Yes, let me elaborate on this point. Our goal with the current design is that there should be exactly one global thread-pool for all users of Rayon, regardless of how many different versions they use simultaneously. This is for two reasons:
- Throughput: a single thread-pool is better, all things being equal, since you don’t oversubscribe the CPU. (It can, however, lead to observed latency, since you might wind up waiting for work that some other library is doing.)
- Deadlock potential: if you combine multiple thread-pools, there is some potential for dead-lock, since you can wind up with one thread-pool blocked on another
- This is similar to doing blocking I/O, effectively.
- It’s a bit tricky to do, you have to effectively have thread-pool A spawn some work into thread-pool B and block on the result (e.g., using
join()), and then have thread-pool B call back into thread-pool A and do the same. But it could arise if you have library A and B, both using rayon, but with different global threadpools, and they have callbacks that call into one another.
Now, even with the current design, there are no strict guarantees. In fact, I think it’s safe to say that having a library use Rayon and invoke some callback from the Rayon thread is slightly risky, at least if you haven’t informed users about your intentions (e.g., that callback could do blocking I/O, you don’t know). Since one can create multiple thread-pools explicitly, you could induce the same sort of deadlocks that way. But overall it was deemed better to push that concern onto those few users that create their own global thread-pools.
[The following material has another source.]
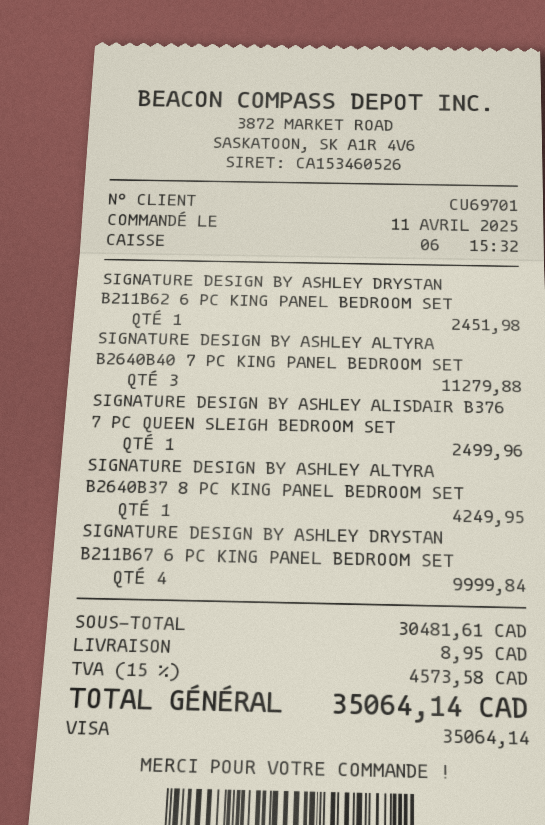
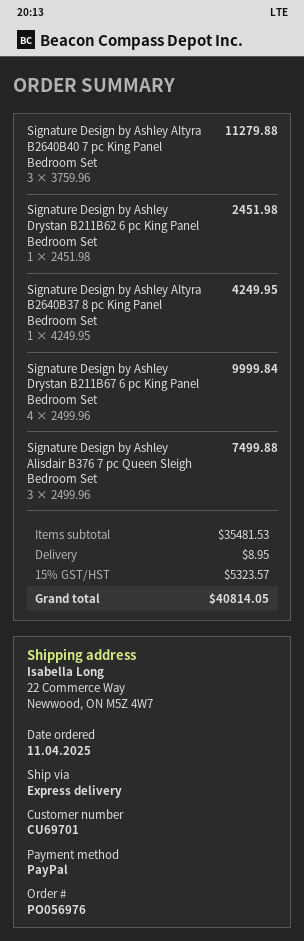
payment method: Visa -> PayPal
SIGNATURE DESIGN BY ASHLEY ALISDAIR B376 7 PC QUEEN SLEIGH BEDROOM SET: 1 for 2499.96 -> 3 for 7499.88
subtotal: 30481.61 -> 35481.53
tax: 15% = 4573.58 -> 15% = 5323.57
total: 35064.14 -> 40814.05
Ergonomically, Rayon definitely tries to steer you to the global thread-pool, which means you get both improved throughput and a reduced risk of deadlock.
Yes, it will continue to do so, and no, there is no particular reason not to depend on rayon_core directly. The idea is that there is only one major version of rayon_core for all time: i.e., we stay in the 1.x series indefinitely. therefore, cargo’s resolution algorithms will always give you one version of rayon-core across your project, and hence one global pool.